Thank you. Our next question is from Charles Duncan with Cantor Fitzgerald. Please proceed with your questions.

Hi, this is Pete Stavropoulos on for Charles. Hi Pat and team. Congratulations on all the progress for the quarter. First question is there’s greater than 800 LEMS diagnosed patients that are being treated with Firdapse, but wondering what you can say or what that number suggests in terms of penetration into the total LEMS opportunity, and are there any specifics you can give into penetration as a result of the oncology outreach efforts?

I’ll turn that to Jeff, Pete.

Hey Pete. What we’re seeing right now is about a 25% penetration of current patients that are still living and diagnosed with LEMS, so that’s what we’re seeing - it’s about a 25% penetration. As far as--what was your other question, Pete, about that with the tumor LEMS patients, what we think we can get as far as penetration?

Yes, actually I was asking what do you think the oncology efforts, outreach efforts has been impacting--?

Okay, excellent. What I can say there is the unfortunate news for small cell lung cancer LEMS patients is that greater than 80% of these patients are undiagnosed, and so it’s up to us to help these patients get diagnosed so that they can get benefit from the treatment with Firdapse. We’ve seen an uptick recently, just a slight uptick in 25% or so into the percent of our new enrollments that are small cell lung cancer LEMS patients, but we’re hopeful that we can get to about 30% of the mix will be the tumor LEMS patients. That’s what our all-out efforts are geared towards.

Okay, and of the patients on Firdapse, can you provide any--you know, the proportion of or any color about patients who would like to go from 80 milligrams in the up dose to 100 milligrams?

Yes, right now there are 40% of our current patients are on 80 milligrams or higher. We know that LEMs is a progressive disease, and also hearing from patients and physicians and from former Ruzurgi patients that were higher--that patients will benefit from a higher dose, some of these patients felt. We feel like there will be--that’s a huge benefit again to these LEMS patients. Also, we do see some physicians that--and patients that don’t want to go to the max dose, so when you have a cap of 80, those patients that are at 60 or even 70 milligrams don’t want to go to 80 milligrams because that’s the max dose, so now having 100, that allows for some of these patients to also benefit from a higher dose if that’s what is necessary to help treat their disease.

All right, thank you. One question, I guess, on Fycompa. What’s the potential for developing Fycompa in the rare epilepsy indications, and if I heard you correctly, you mentioned earlier in the call that epilepsy is evolving into a precision medicine approach. Are there any specific epilepsies you believe Fycompa can be utilized in?

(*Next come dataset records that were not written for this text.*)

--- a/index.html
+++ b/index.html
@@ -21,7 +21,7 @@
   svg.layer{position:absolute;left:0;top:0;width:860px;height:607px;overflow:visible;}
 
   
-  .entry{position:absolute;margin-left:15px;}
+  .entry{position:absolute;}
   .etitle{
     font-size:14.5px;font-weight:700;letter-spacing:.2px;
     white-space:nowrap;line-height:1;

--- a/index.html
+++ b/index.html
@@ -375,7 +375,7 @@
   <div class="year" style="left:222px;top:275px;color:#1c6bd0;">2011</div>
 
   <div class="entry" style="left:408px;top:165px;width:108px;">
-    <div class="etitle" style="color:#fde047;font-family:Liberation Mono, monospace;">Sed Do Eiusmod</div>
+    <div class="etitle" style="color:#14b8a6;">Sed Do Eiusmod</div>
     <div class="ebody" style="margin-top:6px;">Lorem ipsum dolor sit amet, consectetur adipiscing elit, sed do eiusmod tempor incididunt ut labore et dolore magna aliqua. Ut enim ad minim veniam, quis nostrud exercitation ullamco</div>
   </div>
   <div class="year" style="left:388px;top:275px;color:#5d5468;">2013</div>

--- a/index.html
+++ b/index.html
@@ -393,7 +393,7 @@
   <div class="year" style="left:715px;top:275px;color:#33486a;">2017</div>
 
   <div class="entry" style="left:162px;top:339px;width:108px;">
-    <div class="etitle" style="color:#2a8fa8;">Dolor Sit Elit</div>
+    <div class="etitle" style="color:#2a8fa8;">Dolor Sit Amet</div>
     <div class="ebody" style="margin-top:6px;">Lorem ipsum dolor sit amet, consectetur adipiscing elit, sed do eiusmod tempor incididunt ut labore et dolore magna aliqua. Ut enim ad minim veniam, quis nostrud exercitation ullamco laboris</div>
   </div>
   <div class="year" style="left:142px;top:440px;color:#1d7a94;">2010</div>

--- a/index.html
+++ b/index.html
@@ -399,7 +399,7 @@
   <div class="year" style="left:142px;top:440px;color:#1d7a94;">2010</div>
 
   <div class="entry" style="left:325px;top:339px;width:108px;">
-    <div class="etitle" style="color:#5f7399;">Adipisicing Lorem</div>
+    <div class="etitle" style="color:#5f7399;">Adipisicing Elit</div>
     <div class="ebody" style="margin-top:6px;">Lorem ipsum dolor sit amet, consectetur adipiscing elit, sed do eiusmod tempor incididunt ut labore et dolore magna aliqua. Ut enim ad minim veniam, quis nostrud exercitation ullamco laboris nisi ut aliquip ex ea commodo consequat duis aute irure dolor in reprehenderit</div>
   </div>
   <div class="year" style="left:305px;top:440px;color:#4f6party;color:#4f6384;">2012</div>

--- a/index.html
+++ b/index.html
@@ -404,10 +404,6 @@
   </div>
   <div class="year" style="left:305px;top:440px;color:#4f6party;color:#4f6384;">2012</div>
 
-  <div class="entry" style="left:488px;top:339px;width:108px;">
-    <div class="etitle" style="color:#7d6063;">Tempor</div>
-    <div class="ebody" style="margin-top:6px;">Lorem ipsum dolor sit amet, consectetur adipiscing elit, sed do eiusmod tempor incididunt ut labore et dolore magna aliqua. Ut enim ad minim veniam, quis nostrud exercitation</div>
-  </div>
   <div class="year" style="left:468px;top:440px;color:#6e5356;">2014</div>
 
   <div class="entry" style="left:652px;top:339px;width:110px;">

There have already been seven different rare epilepsies that were identified in a recently published paper, that we did a press release on not too long ago. With regard to other rare epilepsies that may develop, the current label for Fycompa actually contains a fairly broad description of clinical characteristics of epilepsies that can be treated with the drug. If a specific rare epilepsy presents with those clinical characteristics, a physician would be able to prescribe Fycompa on label for that rare epilepsy and determine whether or not the patient responds well to that. But as I said, there’s already seven that have been identified. Because of the relative maturity of this product, we do not anticipate doing any formal clinical trials to update the label to specifically call out specific rate epilepsies, but our team of MSLs will continue to provide any information that is relevant for the treatment of rare epilepsies to the physician community with Fycompa.

Okay, thank you for taking our questions, and congratulations on the quarter once again.

Thank you Pete.

Thank you. There are no further questions at this time. I would like to hand the floor back over to Patrick McEnany for any closing comments.

I’d like to thank everybody for joining us today and we look forward to our next earnings call. Have a great day.

This concludes today’s conference. You may disconnect your lines at this time. Thank you for your participation.